### Information given

┏━━

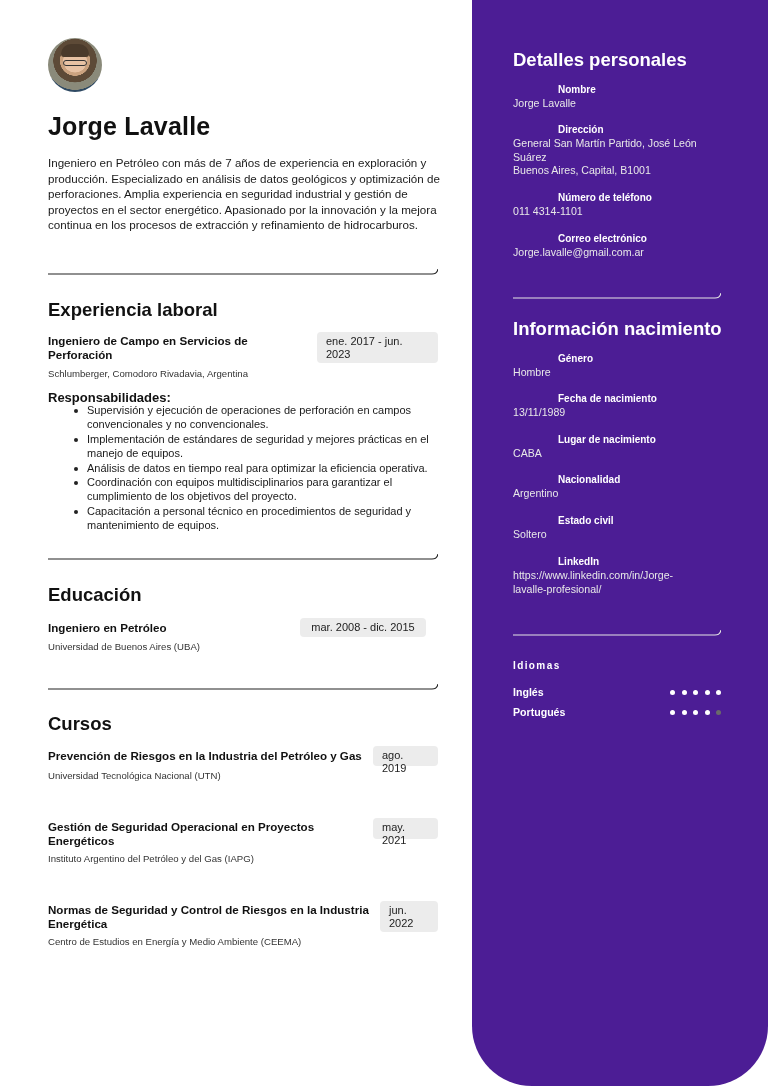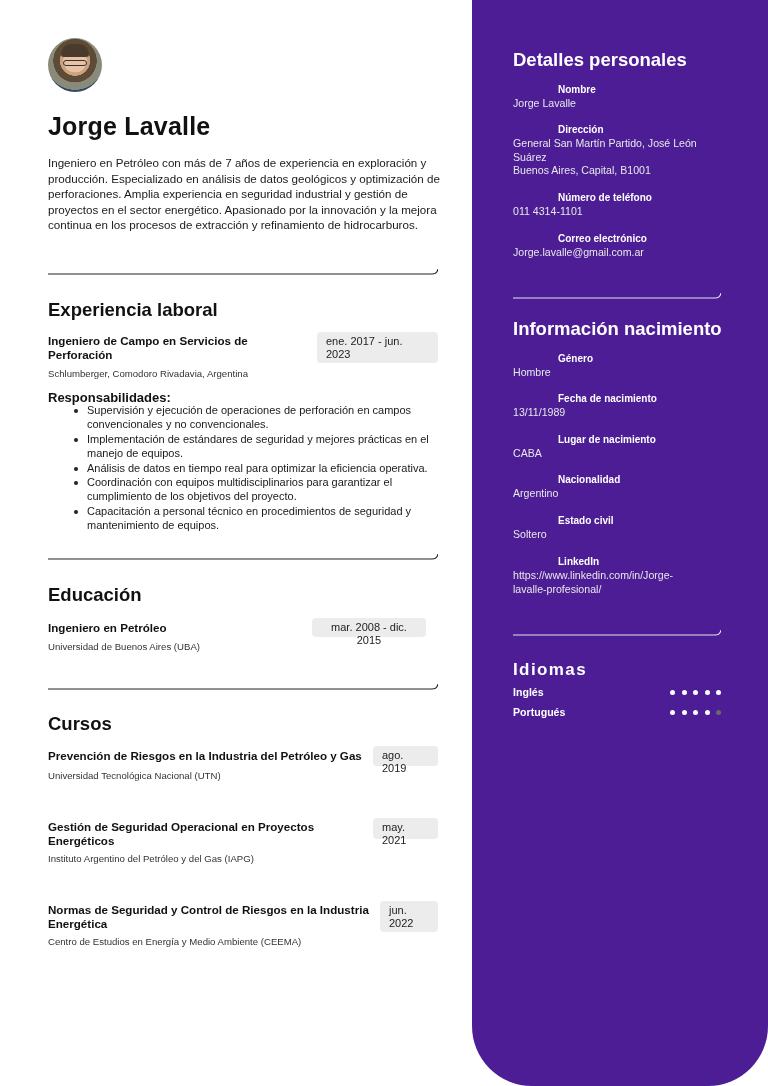--- a/index.html
+++ b/index.html
@@ -26,21 +26,21 @@
     .resp-label { position: absolute; left: 48px; top: 390px; font-size: 13px; font-weight: 700; color: #111; }
     .resp-list { position: absolute; left: 87px; top: 403px; width: 352px; list-style: none; }
     .resp-list li { position: relative; font-size: 11px; line-height: 14.4px; color: #1a1a1a; }
     .resp-list li::before { content: ""; position: absolute; left: -13px; top: 6px; width: 4px; height: 4px; border-radius: 50%; background: #222; }
 
     .panel { position: absolute; left: 472px; top: 0; width: 296px; height: 1086px; background: #4c1d95; border-radius: 0 0 60px 60px; }
     .panel .h { position: absolute; left: 41px; font-size: 18.5px; font-weight: 700; color: #fff; }
     .panel .lbl { position: absolute; left: 57px; font-size: 10px; font-weight: 700; color: #fff; margin-left: 29px; }
     .panel .val { position: absolute; left: 41px; width: 210px; font-size: 10.6px; line-height: 13.5px; color: #e8e8e8; }
     .panel .pdiv { position: absolute; left: 41px; width: 208px; height: 8px; }
-    .lang-h { position: absolute; left: 41px; top: 660px; font-size: 17px; font-weight: 700; letter-spacing: 1.4px; color: #fff; }
+    .lang-h { position: absolute; left: 41px; top: 660px; font-size: 10px; font-weight: 700; letter-spacing: 1.4px; color: #fff; }
     .lang-row { position: absolute; left: 41px; width: 208px; height: 14px; }
     .lang-name { position: absolute; left: 0; top: 0; font-size: 10.6px; font-weight: 700; color: #fff; }
     .dots { position: absolute; right: 0; top: 4px; display: flex; gap: 6.5px; }
     .dot { width: 5px; height: 5px; border-radius: 50%; background: #fff; }
     .dot.off { background: #6a6a6a; }
   </style>
 </head>
 <body>
 
 <div class="avatar">
@@ -71,21 +71,21 @@
 </ul>
 
 <div class="divider" style="top:551px">
   <svg width="390" height="10" viewBox="0 0 390 10">
       <path d="M0 8 H384 Q389 8 390 3" stroke="#222" stroke-width="1.2" fill="none"></path>
     </svg>
 </div>
 
 <div class="section-title" style="top:584px">Educación</div>
 <div class="job-title" style="top:621px; width:260px;">Ingeniero en Petróleo</div>
-<div class="date-badge" style="left:312px; top:618px; width:114px; height:19px; text-align:center;">mar. 2008 - dic. 2015</div>
+<div class="date-badge" style="left:300px; top:618px; width:126px; height:19px; text-align:center;">mar. 2008 - dic. 2015</div>
 <div class="sub" style="top:641px">Universidad de Buenos Aires (UBA)</div>
 
 <div class="divider" style="top:681px">
   <svg width="390" height="10" viewBox="0 0 390 10">
       <path d="M0 8 H384 Q389 8 390 3" stroke="#222" stroke-width="1.2" fill="none"></path>
     </svg>
 </div>
 
 <div class="section-title" style="top:713px">Cursos</div>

┗━━

### What needs to be done
In repeating the lines above, keep the wording exact and leave every picture out.

### Task answer
--- a/index.html
+++ b/index.html
@@ -26,21 +26,21 @@
     .resp-label { position: absolute; left: 48px; top: 390px; font-size: 13px; font-weight: 700; color: #111; }
     .resp-list { position: absolute; left: 87px; top: 403px; width: 352px; list-style: none; }
     .resp-list li { position: relative; font-size: 11px; line-height: 14.4px; color: #1a1a1a; }
     .resp-list li::before { content: ""; position: absolute; left: -13px; top: 6px; width: 4px; height: 4px; border-radius: 50%; background: #222; }
 
     .panel { position: absolute; left: 472px; top: 0; width: 296px; height: 1086px; background: #4c1d95; border-radius: 0 0 60px 60px; }
     .panel .h { position: absolute; left: 41px; font-size: 18.5px; font-weight: 700; color: #fff; }
     .panel .lbl { position: absolute; left: 57px; font-size: 10px; font-weight: 700; color: #fff; margin-left: 29px; }
     .panel .val { position: absolute; left: 41px; width: 210px; font-size: 10.6px; line-height: 13.5px; color: #e8e8e8; }
     .panel .pdiv { position: absolute; left: 41px; width: 208px; height: 8px; }
-    .lang-h { position: absolute; left: 41px; top: 660px; font-size: 17px; font-weight: 700; letter-spacing: 1.4px; color: #fff; }
+    .lang-h { position: absolute; left: 41px; top: 660px; font-size: 10px; font-weight: 700; letter-spacing: 1.4px; color: #fff; }
     .lang-row { position: absolute; left: 41px; width: 208px; height: 14px; }
     .lang-name { position: absolute; left: 0; top: 0; font-size: 10.6px; font-weight: 700; color: #fff; }
     .dots { position: absolute; right: 0; top: 4px; display: flex; gap: 6.5px; }
     .dot { width: 5px; height: 5px; border-radius: 50%; background: #fff; }
     .dot.off { background: #6a6a6a; }
   </style>
 </head>
 <body>
 
 <div class="avatar">
@@ -71,21 +71,21 @@
 </ul>
 
 <div class="divider" style="top:551px">
   <svg width="390" height="10" viewBox="0 0 390 10">
       <path d="M0 8 H384 Q389 8 390 3" stroke="#222" stroke-width="1.2" fill="none"></path>
     </svg>
 </div>
 
 <div class="section-title" style="top:584px">Educación</div>
 <div class="job-title" style="top:621px; width:260px;">Ingeniero en Petróleo</div>
-<div class="date-badge" style="left:312px; top:618px; width:114px; height:19px; text-align:center;">mar. 2008 - dic. 2015</div>
+<div class="date-badge" style="left:300px; top:618px; width:126px; height:19px; text-align:center;">mar. 2008 - dic. 2015</div>
 <div class="sub" style="top:641px">Universidad de Buenos Aires (UBA)</div>
 
 <div class="divider" style="top:681px">
   <svg width="390" height="10" viewBox="0 0 390 10">
       <path d="M0 8 H384 Q389 8 390 3" stroke="#222" stroke-width="1.2" fill="none"></path>
     </svg>
 </div>
 
 <div class="section-title" style="top:713px">Cursos</div>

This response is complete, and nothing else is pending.